28 de nov. de 2020

214) As Cartas, o Mar e o Almirante Negro

 


As cartas e o mar têm algum parentesco. de ir e vir. De vencer a distância e as eras, como uma máquina do tempo.

Talvez, no Dia da Consciência Negra seja um bom momento para viajar com eles. Na data escolhida em homenagem ao Zumbi dos Palmares, assassinado em 20/11/1695, por nos defender contra a escravidão.

Duzentos e quinze anos depois, e um dia, em 21/11/1910, o marujo Marcelino Rodrigues Menezes recebe 250 chibatadas de uma só vez. Ele não estava em um navio negreiro, estava servindo o Brasil como marujo.

Este episódio sangrento, precedido por maltrato secular, racismo estrutural e precárias condições na Marinha, resultou na Revolta da Chibata, liderada por João Cândido, o  Almirante Negro.

Ao assumir o comando da frota de guerra da Marinha e da rebelião, exige a abolição dos castigos corporais com esta carta:

“Nós, marinheiros, cidadãos brasileiros e republicanos, não podendo mais suportar a escravidão na Marinha Brasileira, a falta de proteção que a Pátria nos dá; e até então não nos chegou; rompemos o negro véu, que nos cobria aos olhos do patriótico e enganado povo.

Achando-se todos os navios em nosso poder, tendo a seu bordo prisioneiros todos os Oficiais, os quais, têm sido os causadores da Marinha Brasileira não ser grandiosa, porque durante 20 anos de República ainda não foi bastante para tratar-nos como cidadãos fardados em defesa da Pátria, mandamos esta honrada mensagem para que V. Excia. faça os Marinheiros Brasileiros possuirmos os direitos sagrados que as leis da República nos facilitam, acabando com a desordem e nos dando outros gozos que venham engrandecer a Marinha Brasileira; bem assim como: retirar os oficiais incompetentes e indignos de servir a Nação Brasileira.

Reformar o Código Imoral e Vergonhoso que nos rege, a fim de que desapareça a chibata, o bolo, e outros castigos semelhantes; aumentar o soldo pelos últimos planos do ilustre Senador José Carlos de Carvalho, educar os marinheiros que não tem competência para vestir a orgulhosa farda, mandar por em vigor a tabela de serviço diário, que a acompanha.

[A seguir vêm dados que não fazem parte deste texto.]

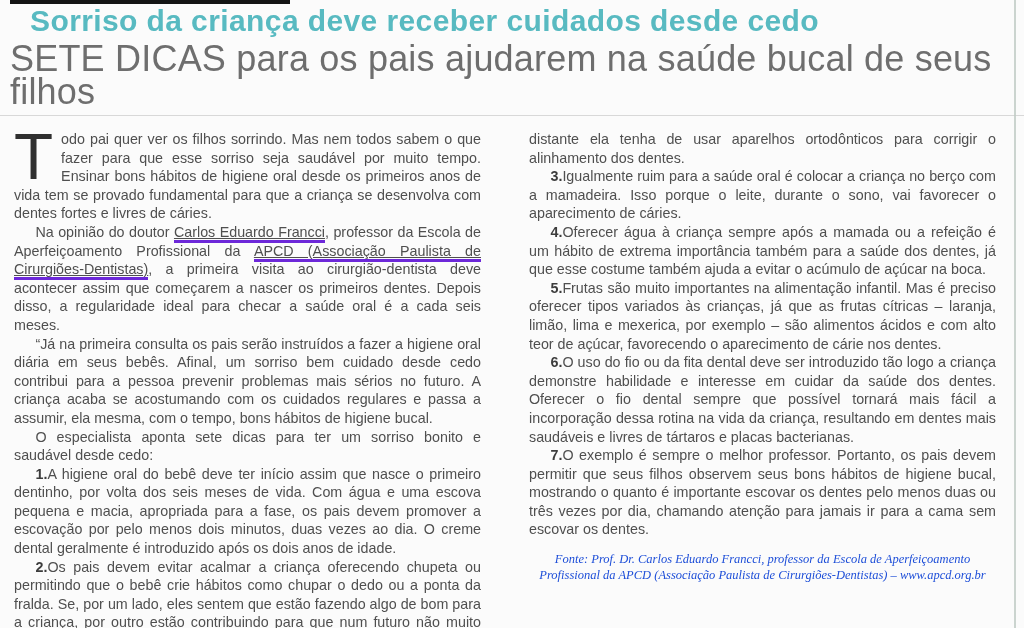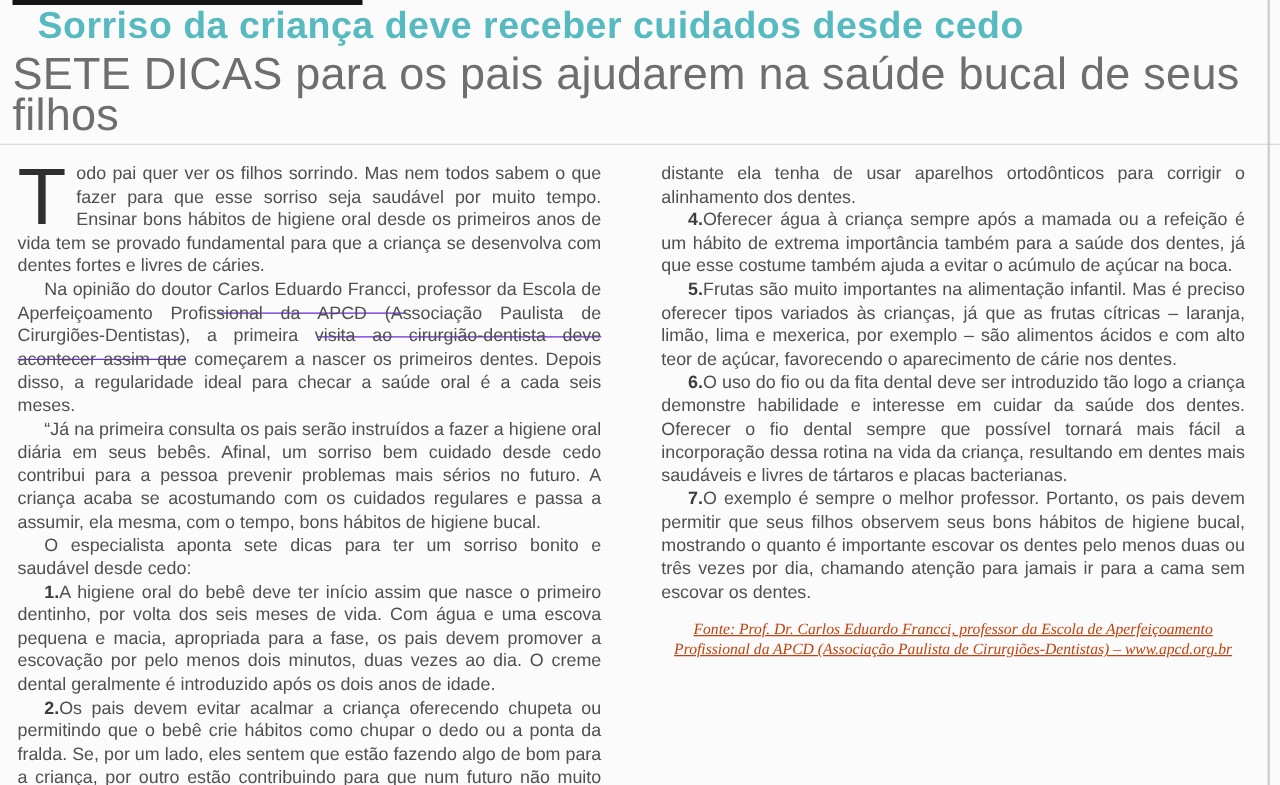"3.Igualmente ruim para a saúde" p.indent { html: none -> <p><span>3.</span><span>Igualmente ruim para a saúde oral é colocar a criança no berço com a mamadeira. Isso porque o leite, durante o sono, vai favorecer o aparecimento de cáries.</span></p> }
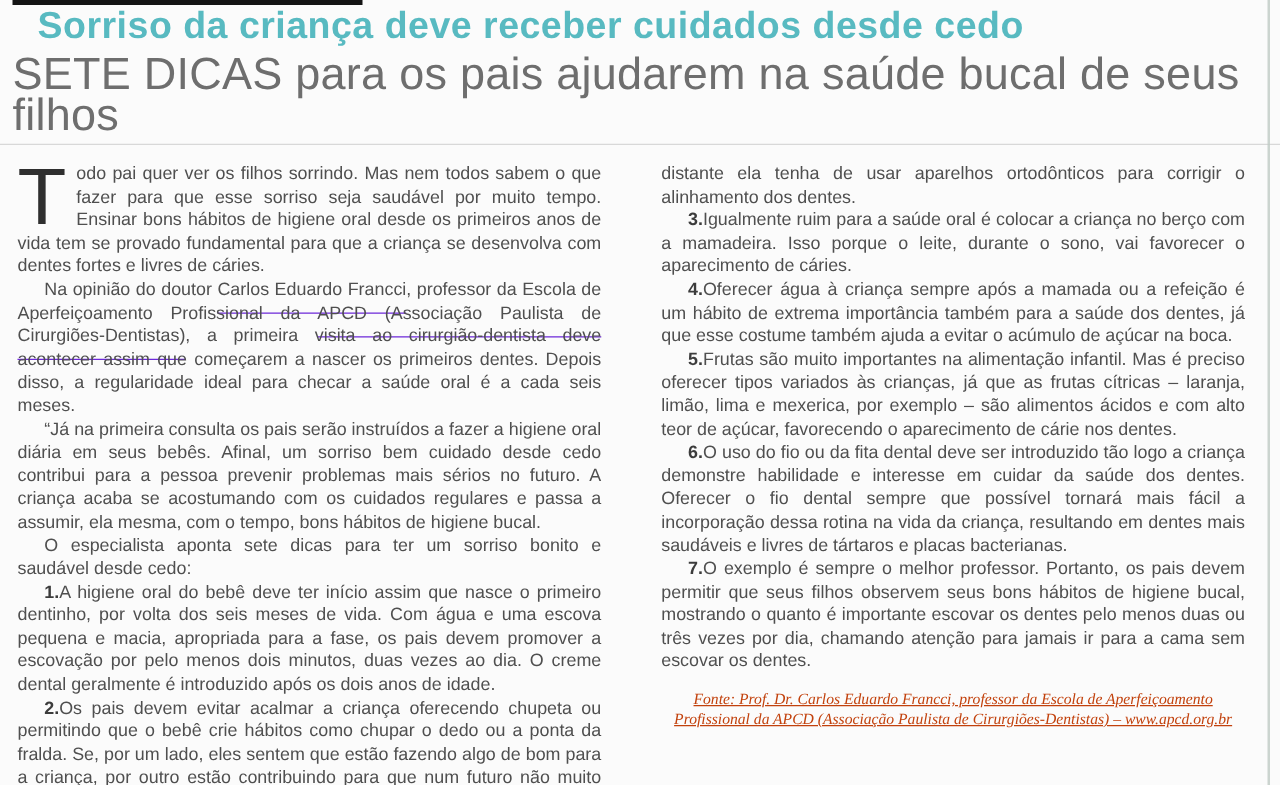"Carlos Eduardo Francci" .redline { border-bottom: 1px solid #6d28d9 -> 3px solid #6d28d9; padding-bottom: 10px -> 0; text-decoration: none -> underline }
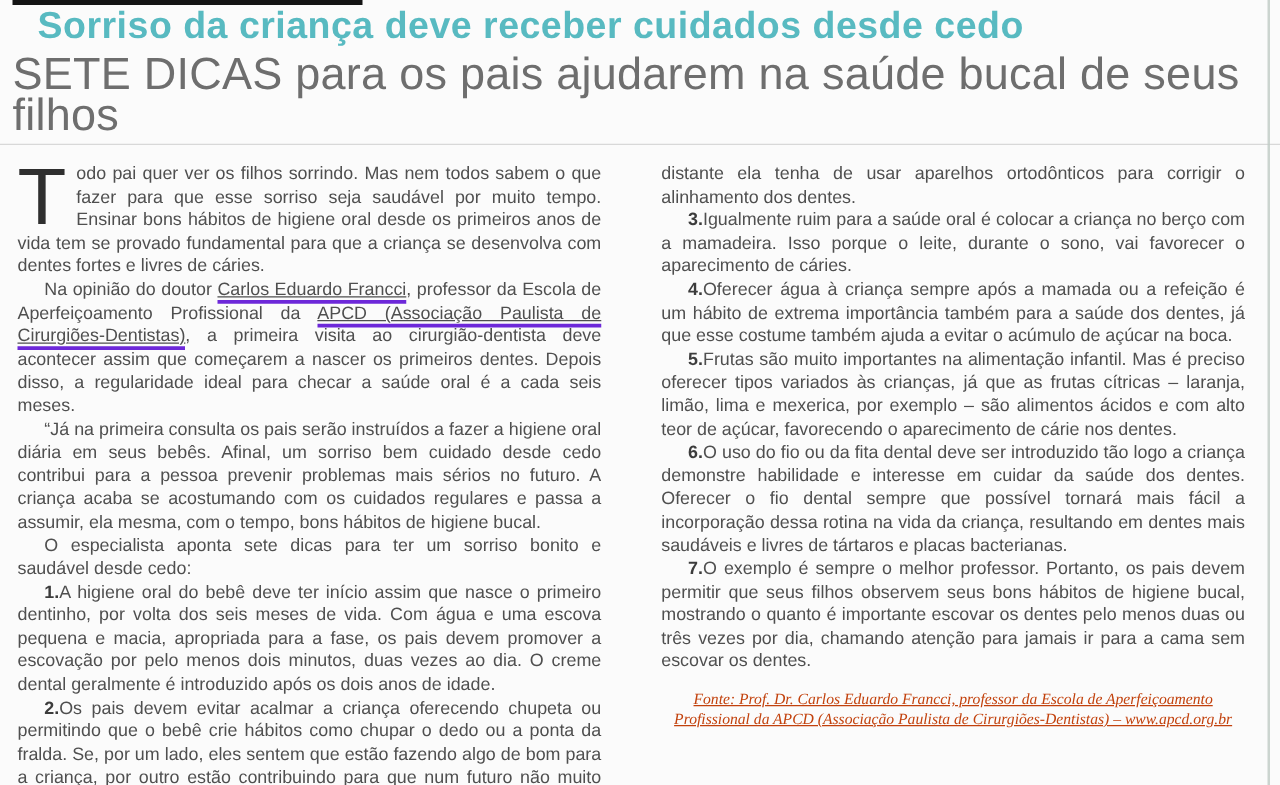"Fonte: Prof. Dr. Carlos Eduardo" p.source { color: #c2410c -> #1d4ed8; text-decoration: underline -> none }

Tem V.Excia. o prazo de 12 horas, para mandar-nos a resposta satisfatória, sob pena de ver a Pátria aniquilada.

Bordo do Encouraçado São Paulo, 22/11/1910.

Nota: Não pode ser interrompida a ida e volta do mensageiro.

Marinheiros."

Com a promessa de terem seus pedidos cumpridos, os heróis que lutavam por nós se entregaram, sendo parte deles aprisionados e mortos sufocados em cativeiro. João Cândido sobreviveu ao infortúnio, mas perdeu seus direitos.

Na década de 1950, o jornalista Edmar Morel entrevista o Almirante Negro e conta a façanha daqueles tempos. Novamente o mar e as cartas. O mar no nome do escritor, e sua escrita sobre o episódio e as injustiças sofridas.

Infelizmente Edmar também sofre perseguições depois do lançamento do seu livro.

E a pergunta que fazemos é a seguinte: o que tem mais força, perpetuar a injustiça ou compensá-la com direitos? O amor de quem serve á pátria, como aqueles marujos, ou o chicote que fere a carne do seu povo?